I know that I cannot hold every child that has no mother. But I could hold one or two maybe. Couldn’t I? I ask and hear, “Not now.” And I keep asking, “When? When, O Lord, will I get to be a mother to the motherless? Provide a home for the homeless? Sing a lullaby to the child who has never been sung to as he drifts off to sleep?”

And He continues to say, “Wait.”

So I wait. And now, I pray for those babies in cribs in the back of the room.

A Little Game with Caleb

Let’s play “Guess what’s in Caleb’s hair”.

Lotion?…No, not today.

Soap?…No. He hasn’t tried that one yet.

Medicine?…Again, not today.

Diaper rash cream?…Nope.

Shampoo?…Guess again.

Hair gel…Paul’s hair gel. It’s so obvious you don’t even think of it. 

A Croupy Kind of Day

Croup – inflammation, edema, and subsequent obstruction of the larynx, trachea, and bronchi especially of infants and young children that is typically caused by a virus and is marked by episodes of difficult breathing and hoarse metallic cough

Who has this nasty, revolting sounding croup???

 

This little fellow here, eating a grape popsicle, while watching cartoons in the ER. This is after he perked up. He was a pitiful sight until after his fever went down. Very thankful for Nurse Kelly in triage and the Tylenol she had on hand.
We were at the hospital all afternoon, not arriving home until around 5pm.
Ten or so minutes after walking into the house, this is what we found in the play room…
 

That ER visit just took it out of him… that is until I attempted to pick him up and put him in his crib….Apparently that is about the time the steroids he was given at the ER decided to kick in.

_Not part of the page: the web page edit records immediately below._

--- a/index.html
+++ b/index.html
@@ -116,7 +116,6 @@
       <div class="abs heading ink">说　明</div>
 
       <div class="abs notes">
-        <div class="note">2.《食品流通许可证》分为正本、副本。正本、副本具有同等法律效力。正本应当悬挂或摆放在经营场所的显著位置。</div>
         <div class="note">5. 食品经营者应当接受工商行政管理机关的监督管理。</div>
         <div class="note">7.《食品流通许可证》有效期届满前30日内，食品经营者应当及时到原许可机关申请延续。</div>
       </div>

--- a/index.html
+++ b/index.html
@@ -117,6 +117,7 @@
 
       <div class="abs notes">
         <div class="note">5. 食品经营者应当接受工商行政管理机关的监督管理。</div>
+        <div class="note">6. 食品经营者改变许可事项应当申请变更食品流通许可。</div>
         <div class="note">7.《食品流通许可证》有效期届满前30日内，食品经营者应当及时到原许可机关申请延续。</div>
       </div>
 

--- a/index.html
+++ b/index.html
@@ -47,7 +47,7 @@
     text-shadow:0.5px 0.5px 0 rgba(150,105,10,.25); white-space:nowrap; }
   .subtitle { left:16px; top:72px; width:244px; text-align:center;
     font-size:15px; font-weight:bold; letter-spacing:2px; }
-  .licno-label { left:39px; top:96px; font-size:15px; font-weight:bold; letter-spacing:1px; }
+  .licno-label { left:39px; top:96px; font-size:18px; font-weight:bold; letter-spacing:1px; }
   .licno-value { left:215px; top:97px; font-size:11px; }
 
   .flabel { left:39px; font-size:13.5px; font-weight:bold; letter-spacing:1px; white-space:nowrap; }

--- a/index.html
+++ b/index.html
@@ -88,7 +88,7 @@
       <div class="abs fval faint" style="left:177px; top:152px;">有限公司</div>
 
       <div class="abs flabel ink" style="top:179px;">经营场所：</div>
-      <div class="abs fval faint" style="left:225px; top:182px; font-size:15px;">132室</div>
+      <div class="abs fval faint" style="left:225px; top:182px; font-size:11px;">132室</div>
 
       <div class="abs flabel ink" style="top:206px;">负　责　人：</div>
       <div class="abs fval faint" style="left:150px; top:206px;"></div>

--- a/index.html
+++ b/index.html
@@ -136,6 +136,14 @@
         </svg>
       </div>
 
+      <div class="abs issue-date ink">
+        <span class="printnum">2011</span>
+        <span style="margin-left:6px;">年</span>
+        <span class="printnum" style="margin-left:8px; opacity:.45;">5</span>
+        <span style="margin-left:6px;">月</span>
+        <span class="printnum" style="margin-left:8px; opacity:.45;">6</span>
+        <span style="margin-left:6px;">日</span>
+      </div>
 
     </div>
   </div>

By the end of the night he was bouncing off the walls a wee bit.

 He couldn’t even hold still for me to get a picture of him in his new Elmo pj’s.

He was just too busy running around the kitchen with his tongue hanging out to stop for a photo op.
Had this been my other child, there would have been posing and smiling like I was a photographer for Vogue.

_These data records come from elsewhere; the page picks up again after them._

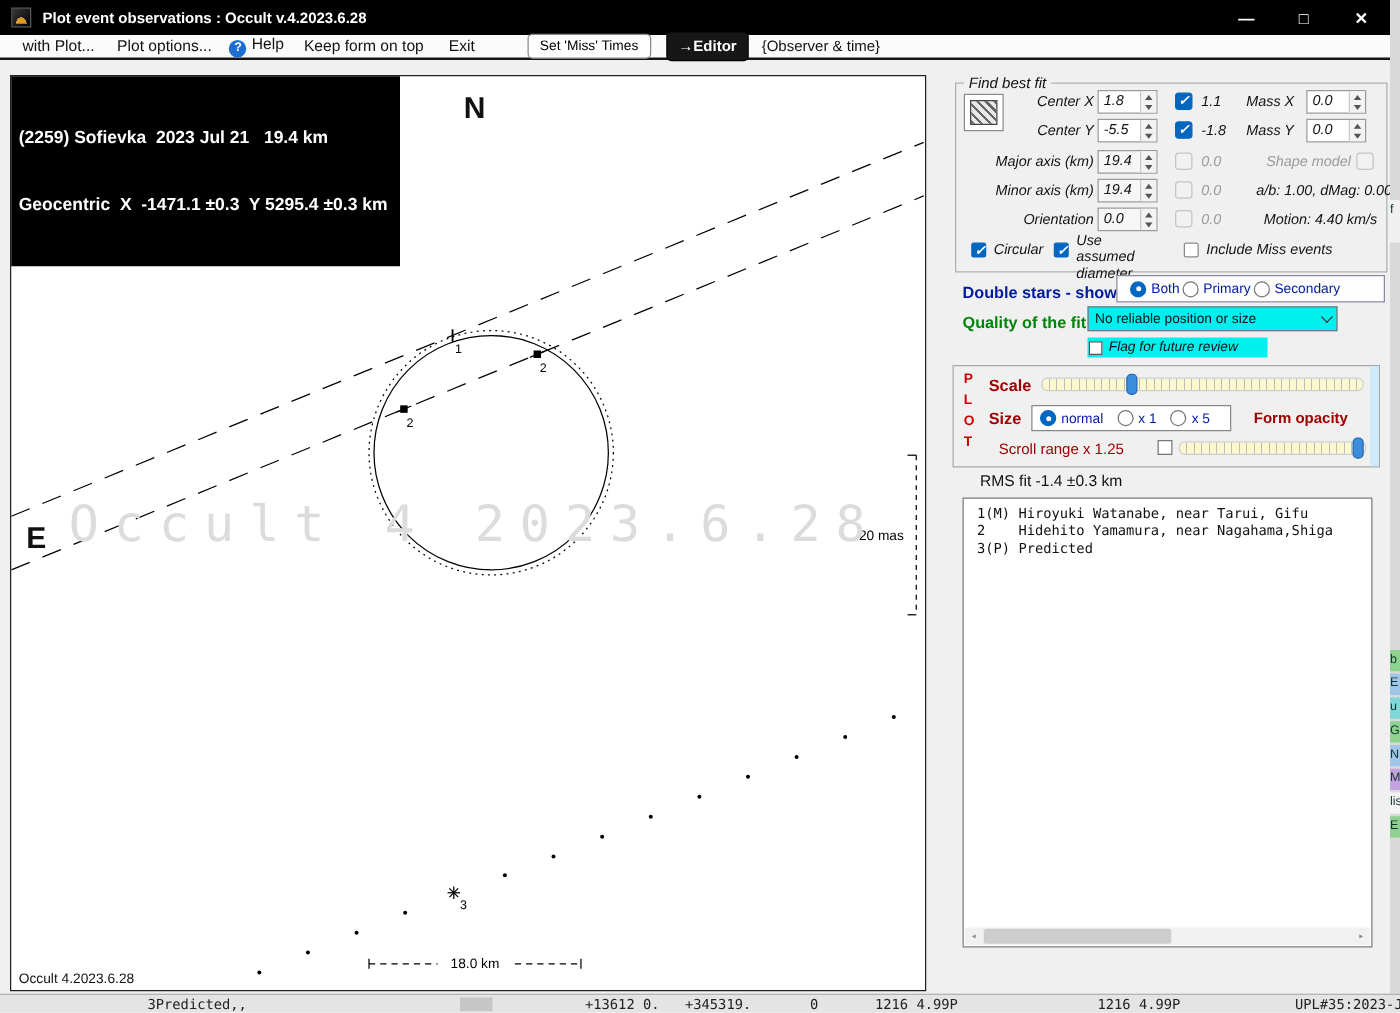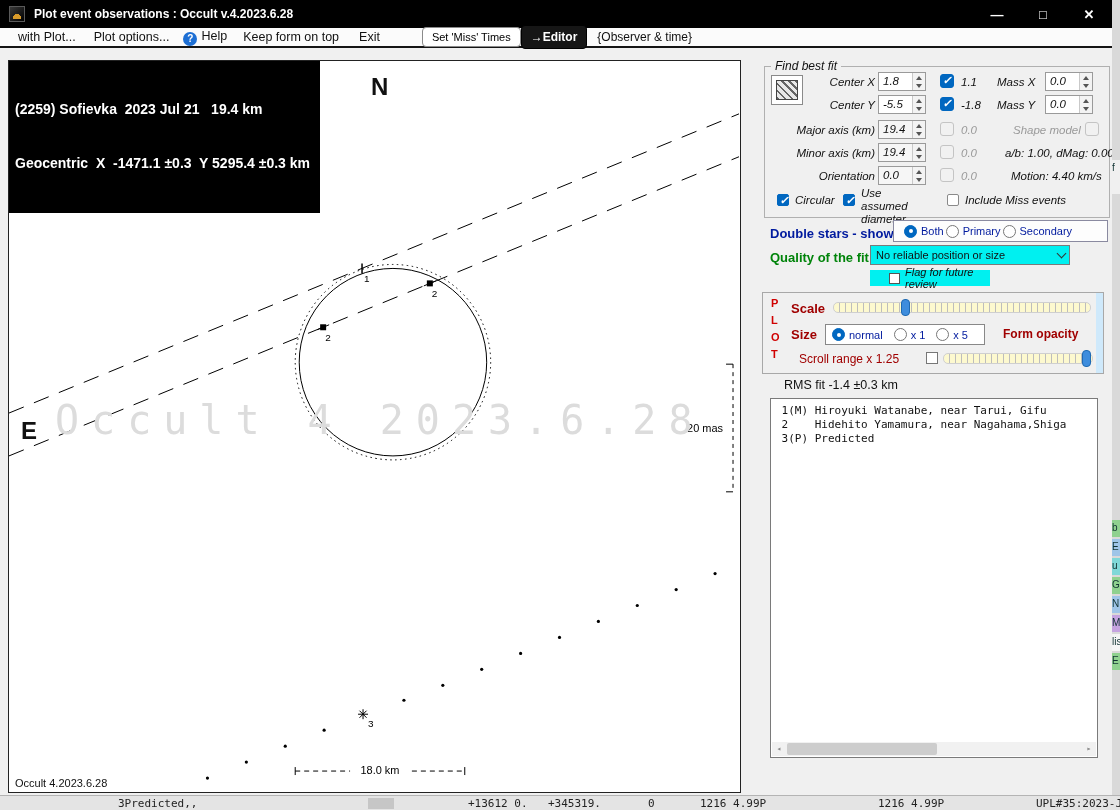--- a/index.html
+++ b/index.html
@@ -129,7 +129,7 @@
     <span class="menu-item" style="margin-right:16px"><span class="help-icon">?</span><span>Help</span></span>
     <span class="menu-item" style="margin-right:20px">Keep form on top</span>
     <span class="menu-item" style="margin-right:42px">Exit</span>
-    <button class="miss-btn" style="">Set 'Miss' Times</button>
+    <button class="miss-btn" style="margin-right:12px">Set 'Miss' Times</button>
     <button class="editor-btn" style="margin-right:10px">→Editor</button>
     <span class="observer-label">{Observer &amp; time}</span>
   </div>

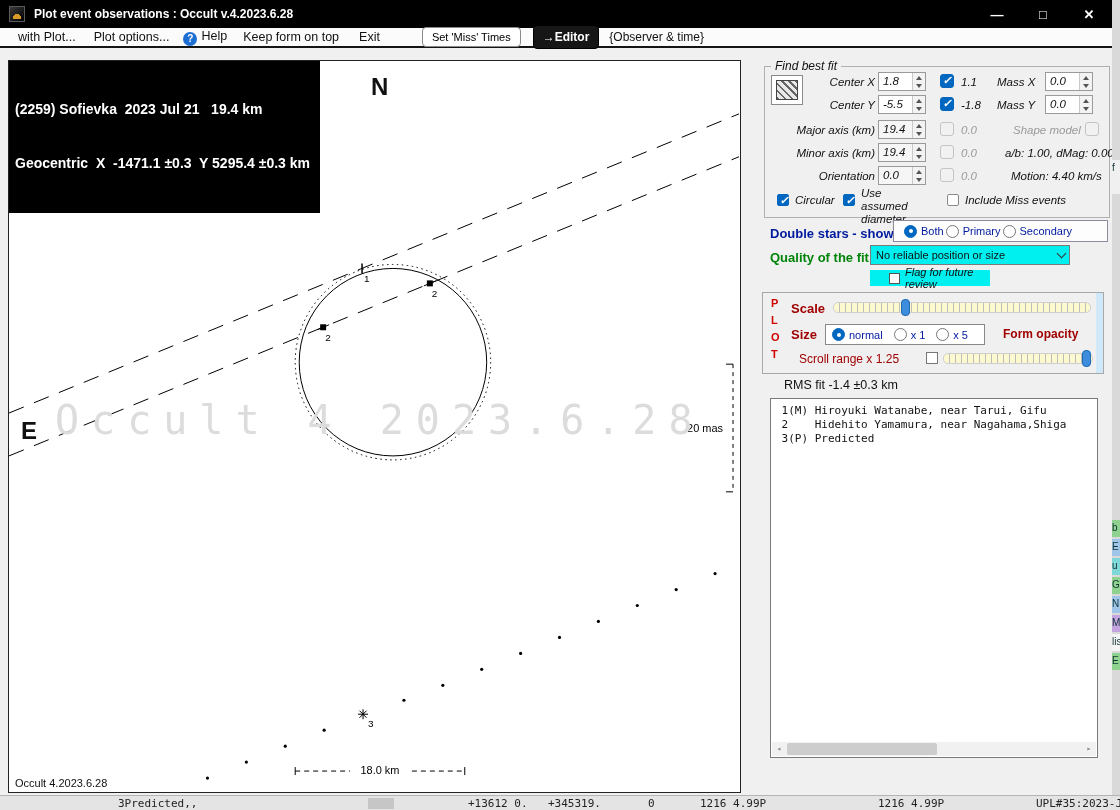--- a/index.html
+++ b/index.html
@@ -76,8 +76,8 @@
              display:flex; align-items:center; font-size:11px; padding-left:5px; }
   .q-arrow { margin-left:auto; width:16px; height:100%; display:flex; align-items:center; justify-content:center; }
   .q-arrow::after { content:""; width:6px; height:6px; border-right:1.5px solid #333; border-bottom:1.5px solid #333; transform:rotate(45deg); margin-top:-3px; }
-  .flag-bar { position:absolute; left:870px; top:270px; width:120px; height:16px; background:#00f0f0;
-              display:flex; align-items:center; gap:5px; padding-left:19px; font-size:11px; font-style:italic; }
+  .flag-bar { position:absolute; left:870px; top:270px; width:144px; height:16px; background:#00f0f0;
+              display:flex; align-items:center; gap:5px; padding-left:1px; font-size:11px; font-style:italic; }
   .flag-cb { width:11px; height:11px; border:1px solid #555; background:#fff; flex:none; }
 
   .plot-panel { position:absolute; left:762px; top:292px; width:342px; height:82px; border:1px solid #a8a8a8; background:#f0f0f0; }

 This is about when he and Lily started to bark back and forth to one another from the living room to the kitchen. Steroids can work all kinds of wonders apparently.

The croup is still there, but lil’ man is feeling much better thanks to Nurse Michelle and her wonderful vial of steroids.

Thankful for ERs, Tylenol, steroids, and popsicles,
MacKenzie


An Evening on the Deck Roasting Coffee and Getting My Hair Done

Paul is becoming quite the coffee roaster.
Many evenings we hang out on the deck mesmerized by the coffee roasting process and Paul’s ability to hear the first and second “crack” of the beans telling him they are good and roasted. He has hearing like a bat – except when we are watching TV, then he can’t hear a thing unless the volume is way up. I, on the other hand, having the hearing of a normal human. I can’t hear coffee beans “cracking” but I can hear TV at normal volumes and crying babies during the night.  
But I digress…
While Paul was roasting coffee, me and kids were hanging out, enjoying the smell of the coffee as we getting into some shenanigans.
Caleb, however, spent the first part of the evening inventing new ways to capture my heart.

 Tell me, how in the world do you say “No” to this?? Tell me, just tell me.

Lily spend the evening inventing new dance moves. I think this one is called “The Crazy, Disco Monkey”.

Then, as if it had called his name, Caleb found the comb I’d been using to comb Lily’s hair, and proceeded to play barber shop on my head. Not wanting to be left out of the fun, Lily joined in.

  Don’t let these pictures fool you…

there was a lot of pain involved in the playing of barber shop…

I am surprised I didn’t get a concussion from all the blows to the head I took from being on the other end of that comb…

but I wouldn’t trade being there playing barber shop with them for anything…slight concussion and all.